§ What you should do: Print every entry, word for word, and skip the images.

── Records supplied

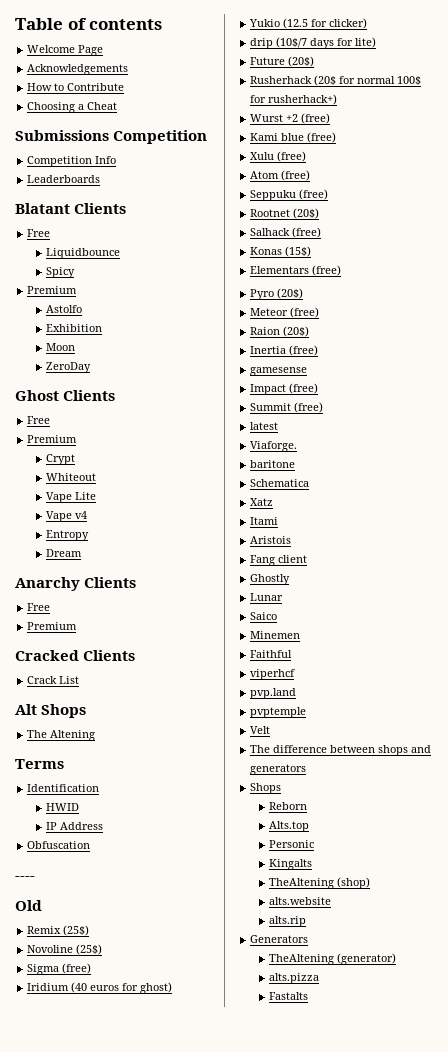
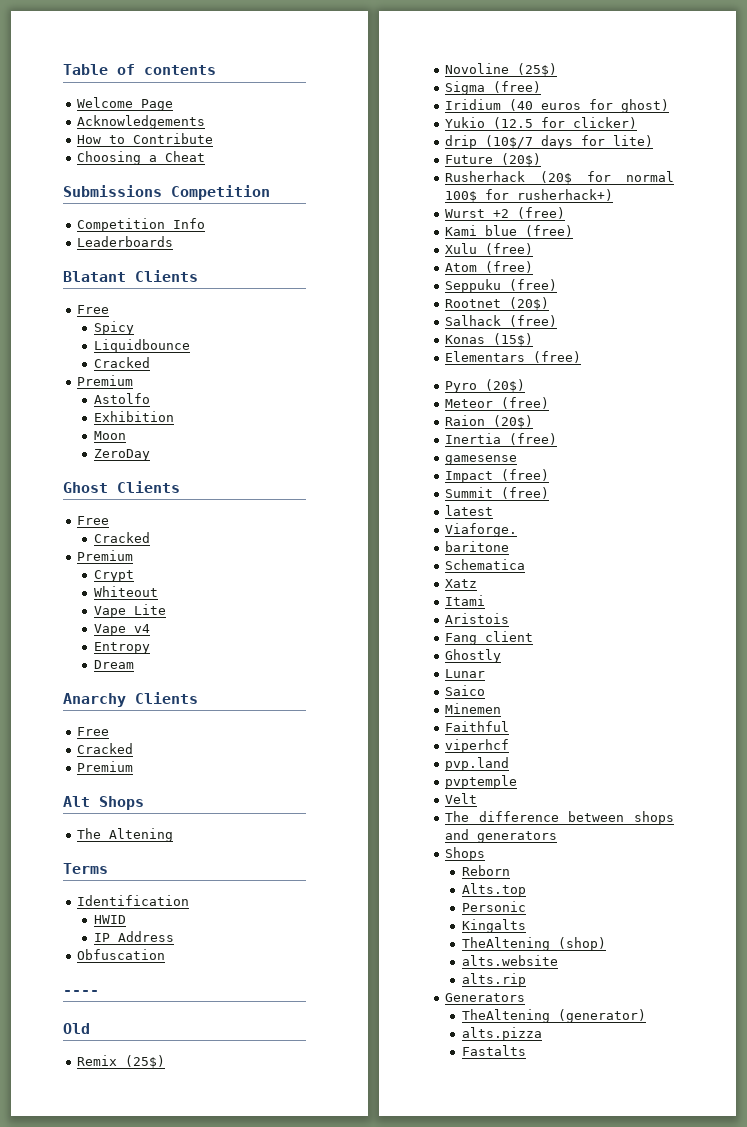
+ Spicy
  Liquidbounce
- Spicy
+ Cracked
  Ghost Clients
  Free
+ Cracked
  Anarchy Clients
  Free
+ Cracked
  Premium
- Cracked Clients
- Crack List

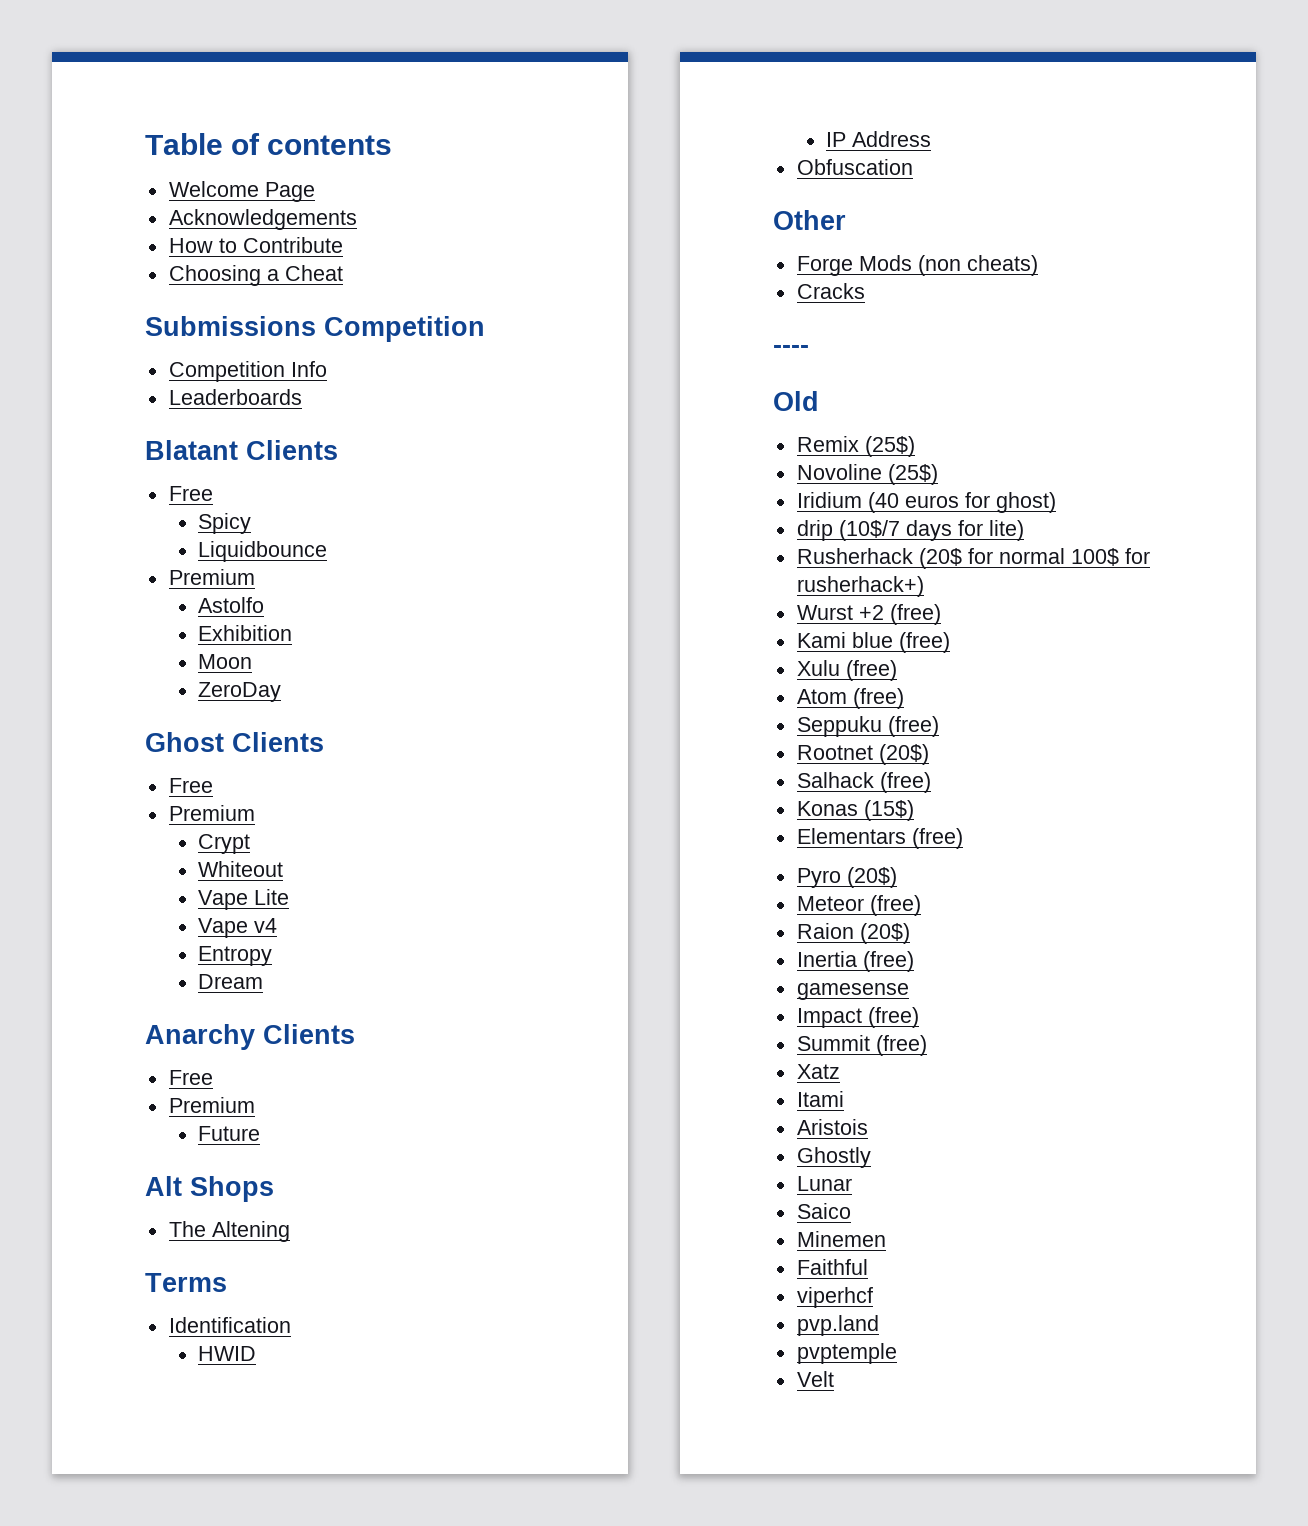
  Liquidbounce
- Cracked
  Ghost Clients
  Free
- Cracked
  Anarchy Clients
  Free
- Cracked
  Premium
+ Future
+ Other
+ Forge Mods (non cheats)
+ Cracks
- Sigma (free)
- Yukio (12.5 for clicker)
- Future (20$)
- latest
- Viaforge.
- baritone
- Schematica
- Fang client
- The difference between shops and generators
- Shops
- Reborn
- Alts.top
- Personic
- Kingalts
- TheAltening (shop)
- alts.website
- alts.rip
- Generators
- TheAltening (generator)
- alts.pizza
- Fastalts

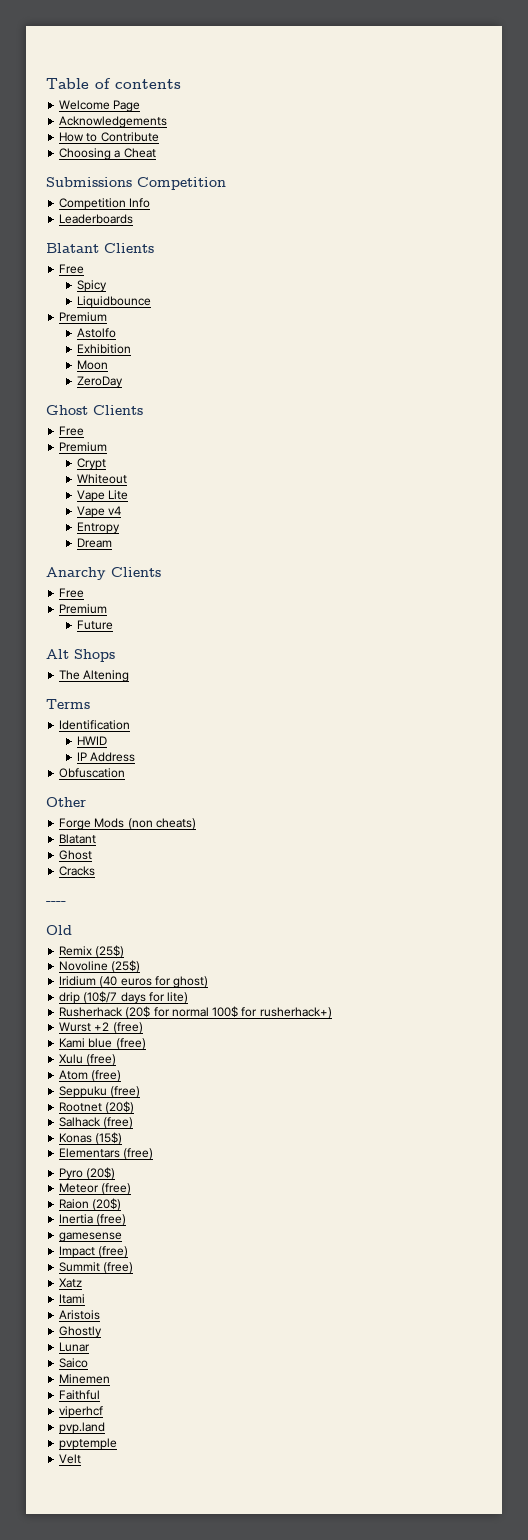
  Forge Mods (non cheats)
+ Blatant
+ Ghost

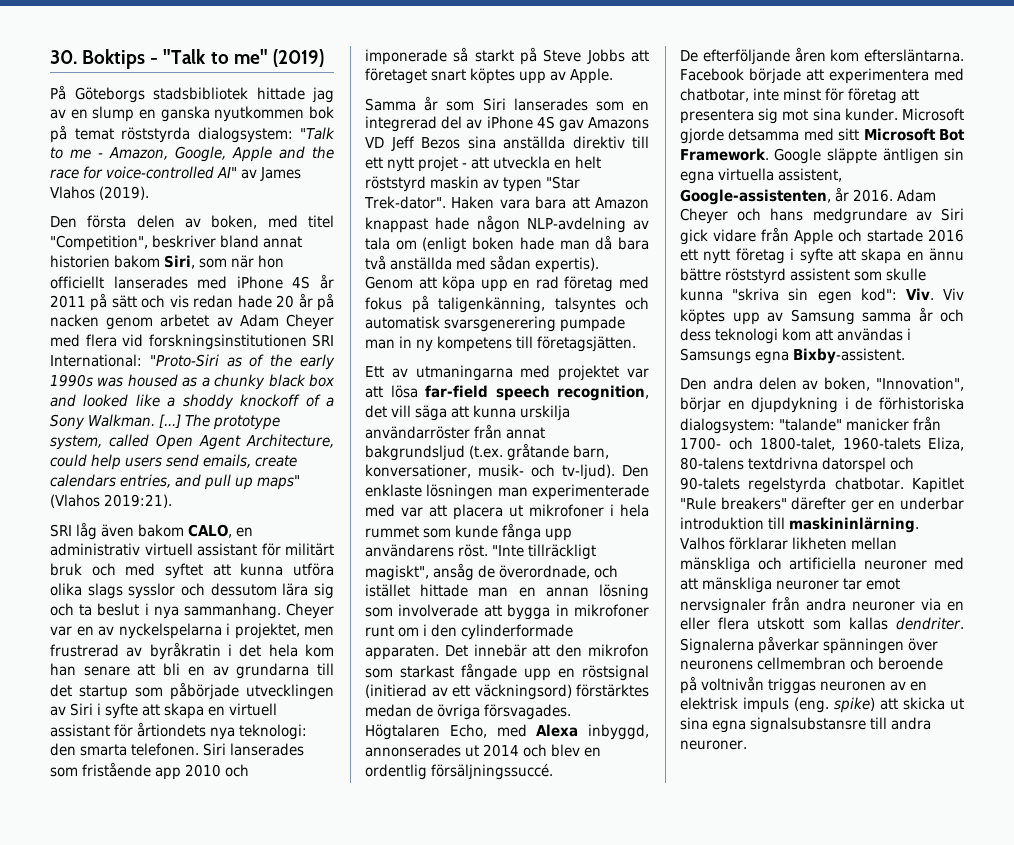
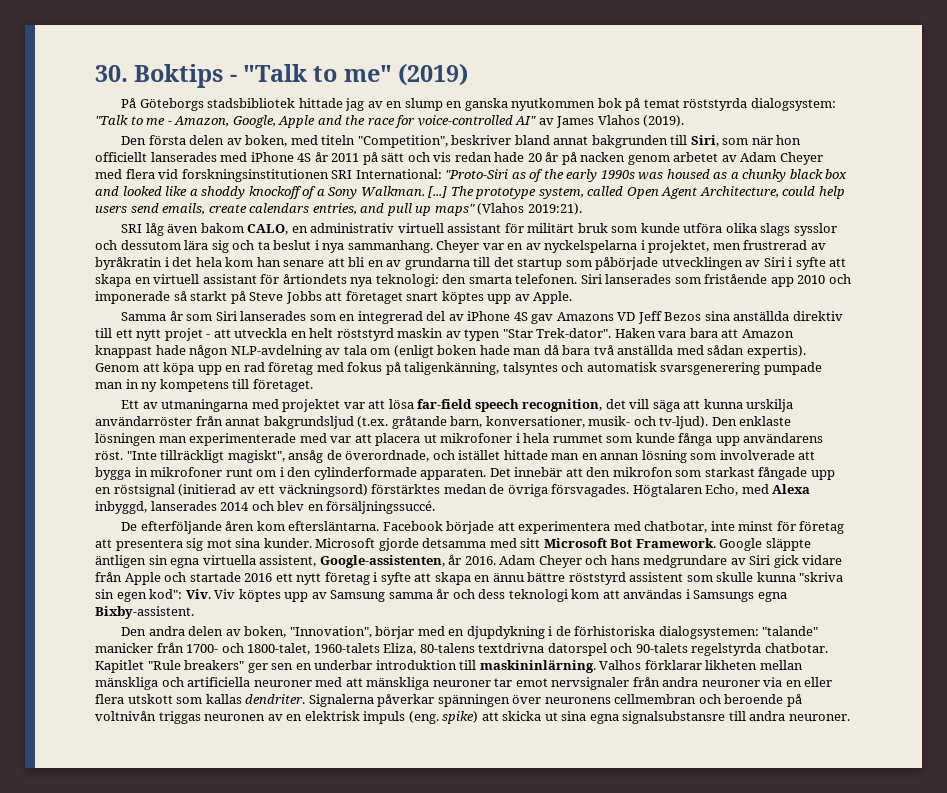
- Den första delen av boken, med titel "Competition", beskriver bland annat historien bakom Siri, som när hon officiellt lanserades med iPhone 4S år 2011 på sätt och vis redan hade 20 år på nacken genom arbetet av Adam Cheyer med flera vid forskningsinstitutionen SRI International:
+ Den första delen av boken, med titeln "Competition", beskriver bland annat bakgrunden till Siri, som när hon officiellt lanserades med iPhone 4S år 2011 på sätt och vis redan hade 20 år på nacken genom arbetet av Adam Cheyer med flera vid forskningsinstitutionen SRI International:
- SRI låg även bakom CALO, en administrativ virtuell assistant för militärt bruk och med syftet att kunna utföra olika slags sysslor och dessutom lära sig och ta beslut i nya sammanhang.
+ SRI låg även bakom CALO, en administrativ virtuell assistant för militärt bruk som kunde utföra olika slags sysslor och dessutom lära sig och ta beslut i nya sammanhang.
- Genom att köpa upp en rad företag med fokus på taligenkänning, talsyntes och automatisk svarsgenerering pumpade man in ny kompetens till företagsjätten.
+ Genom att köpa upp en rad företag med fokus på taligenkänning, talsyntes och automatisk svarsgenerering pumpade man in ny kompetens till företaget.
- Högtalaren Echo, med Alexa inbyggd, annonserades ut 2014 och blev en ordentlig försäljningssuccé.
+ Högtalaren Echo, med Alexa inbyggd, lanserades 2014 och blev en försäljningssuccé.
- Den andra delen av boken, "Innovation", börjar en djupdykning i de förhistoriska dialogsystem: "talande" manicker från 1700- och 1800-talet, 1960-talets Eliza, 80-talens textdrivna datorspel och 90-talets regelstyrda chatbotar.
+ Den andra delen av boken, "Innovation", börjar med en djupdykning i de förhistoriska dialogsystemen: "talande" manicker från 1700- och 1800-talet, 1960-talets Eliza, 80-talens textdrivna datorspel och 90-talets regelstyrda chatbotar.
- Kapitlet "Rule breakers" därefter ger en underbar introduktion till maskininlärning.
+ Kapitlet "Rule breakers" ger sen en underbar introduktion till maskininlärning.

────

§ Response area:
+ Spicy
  Liquidbounce
- Spicy
+ Cracked
  Ghost Clients
  Free
+ Cracked
  Anarchy Clients
  Free
+ Cracked
  Premium
- Cracked Clients
- Crack List

  Liquidbounce
- Cracked
  Ghost Clients
  Free
- Cracked
  Anarchy Clients
  Free
- Cracked
  Premium
+ Future
+ Other
+ Forge Mods (non cheats)
+ Cracks
- Sigma (free)
- Yukio (12.5 for clicker)
- Future (20$)
- latest
- Viaforge.
- baritone
- Schematica
- Fang client
- The difference between shops and generators
- Shops
- Reborn
- Alts.top
- Personic
- Kingalts
- TheAltening (shop)
- alts.website
- alts.rip
- Generators
- TheAltening (generator)
- alts.pizza
- Fastalts

  Forge Mods (non cheats)
+ Blatant
+ Ghost

- Den första delen av boken, med titel "Competition", beskriver bland annat historien bakom Siri, som när hon officiellt lanserades med iPhone 4S år 2011 på sätt och vis redan hade 20 år på nacken genom arbetet av Adam Cheyer med flera vid forskningsinstitutionen SRI International:
+ Den första delen av boken, med titeln "Competition", beskriver bland annat bakgrunden till Siri, som när hon officiellt lanserades med iPhone 4S år 2011 på sätt och vis redan hade 20 år på nacken genom arbetet av Adam Cheyer med flera vid forskningsinstitutionen SRI International:
- SRI låg även bakom CALO, en administrativ virtuell assistant för militärt bruk och med syftet att kunna utföra olika slags sysslor och dessutom lära sig och ta beslut i nya sammanhang.
+ SRI låg även bakom CALO, en administrativ virtuell assistant för militärt bruk som kunde utföra olika slags sysslor och dessutom lära sig och ta beslut i nya sammanhang.
- Genom att köpa upp en rad företag med fokus på taligenkänning, talsyntes och automatisk svarsgenerering pumpade man in ny kompetens till företagsjätten.
+ Genom att köpa upp en rad företag med fokus på taligenkänning, talsyntes och automatisk svarsgenerering pumpade man in ny kompetens till företaget.
- Högtalaren Echo, med Alexa inbyggd, annonserades ut 2014 och blev en ordentlig försäljningssuccé.
+ Högtalaren Echo, med Alexa inbyggd, lanserades 2014 och blev en försäljningssuccé.
- Den andra delen av boken, "Innovation", börjar en djupdykning i de förhistoriska dialogsystem: "talande" manicker från 1700- och 1800-talet, 1960-talets Eliza, 80-talens textdrivna datorspel och 90-talets regelstyrda chatbotar.
+ Den andra delen av boken, "Innovation", börjar med en djupdykning i de förhistoriska dialogsystemen: "talande" manicker från 1700- och 1800-talet, 1960-talets Eliza, 80-talens textdrivna datorspel och 90-talets regelstyrda chatbotar.
- Kapitlet "Rule breakers" därefter ger en underbar introduktion till maskininlärning.
+ Kapitlet "Rule breakers" ger sen en underbar introduktion till maskininlärning.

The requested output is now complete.